▶ [Exercise brief]
Since the copy must hold text only, transcribe the data below exactly and omit the images.

[Dataset items]
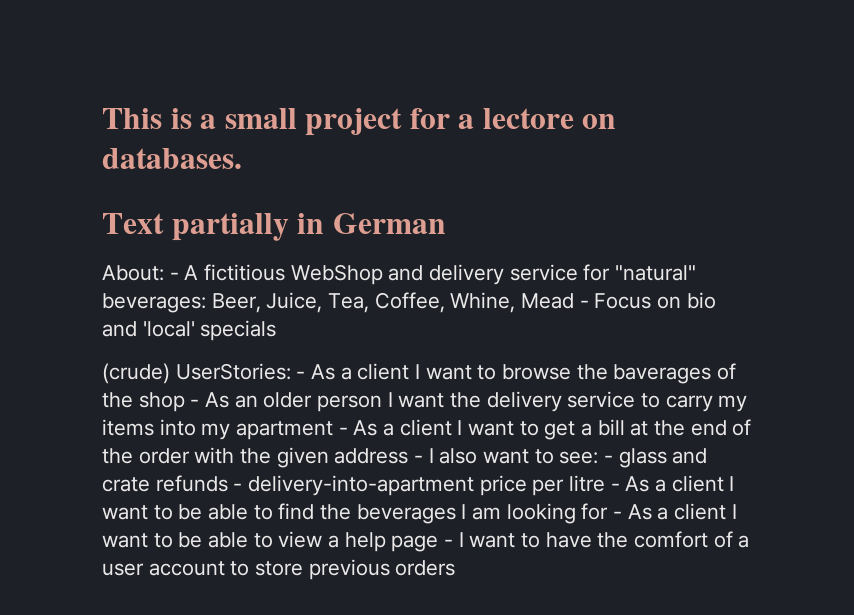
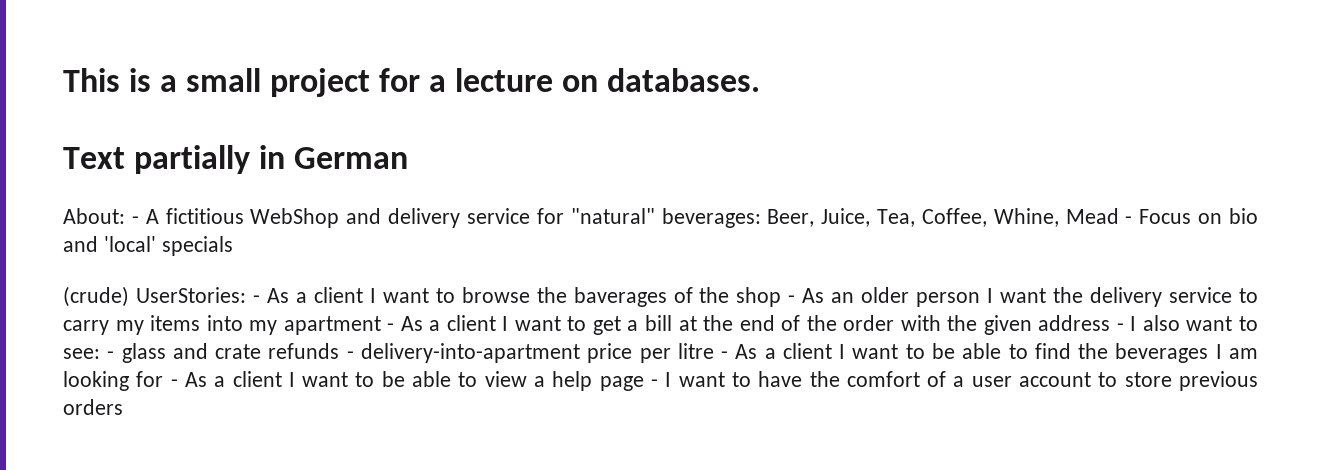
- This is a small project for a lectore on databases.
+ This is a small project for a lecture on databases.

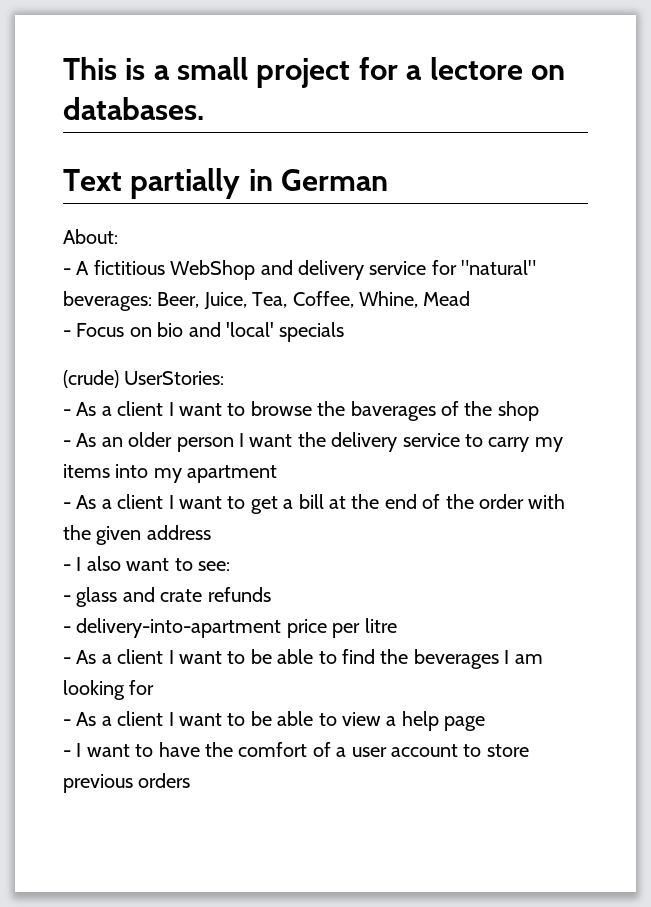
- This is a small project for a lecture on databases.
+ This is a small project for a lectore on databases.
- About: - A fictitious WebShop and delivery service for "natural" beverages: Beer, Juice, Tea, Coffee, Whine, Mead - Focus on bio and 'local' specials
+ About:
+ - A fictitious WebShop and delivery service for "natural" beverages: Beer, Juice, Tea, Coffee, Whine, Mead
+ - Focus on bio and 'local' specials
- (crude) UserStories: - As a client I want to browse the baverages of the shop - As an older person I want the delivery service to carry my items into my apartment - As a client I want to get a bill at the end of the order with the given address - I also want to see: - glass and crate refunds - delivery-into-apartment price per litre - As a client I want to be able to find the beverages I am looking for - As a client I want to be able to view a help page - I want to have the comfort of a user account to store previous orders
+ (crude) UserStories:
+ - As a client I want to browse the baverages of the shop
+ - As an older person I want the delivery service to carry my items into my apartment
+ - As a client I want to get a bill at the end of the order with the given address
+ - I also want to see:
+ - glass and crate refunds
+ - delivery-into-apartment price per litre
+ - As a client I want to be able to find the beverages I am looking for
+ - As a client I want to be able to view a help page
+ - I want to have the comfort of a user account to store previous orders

▶ [Result of the task]
- This is a small project for a lectore on databases.
+ This is a small project for a lecture on databases.

- This is a small project for a lecture on databases.
+ This is a small project for a lectore on databases.
- About: - A fictitious WebShop and delivery service for "natural" beverages: Beer, Juice, Tea, Coffee, Whine, Mead - Focus on bio and 'local' specials
+ About:
+ - A fictitious WebShop and delivery service for "natural" beverages: Beer, Juice, Tea, Coffee, Whine, Mead
+ - Focus on bio and 'local' specials
- (crude) UserStories: - As a client I want to browse the baverages of the shop - As an older person I want the delivery service to carry my items into my apartment - As a client I want to get a bill at the end of the order with the given address - I also want to see: - glass and crate refunds - delivery-into-apartment price per litre - As a client I want to be able to find the beverages I am looking for - As a client I want to be able to view a help page - I want to have the comfort of a user account to store previous orders
+ (crude) UserStories:
+ - As a client I want to browse the baverages of the shop
+ - As an older person I want the delivery service to carry my items into my apartment
+ - As a client I want to get a bill at the end of the order with the given address
+ - I also want to see:
+ - glass and crate refunds
+ - delivery-into-apartment price per litre
+ - As a client I want to be able to find the beverages I am looking for
+ - As a client I want to be able to view a help page
+ - I want to have the comfort of a user account to store previous orders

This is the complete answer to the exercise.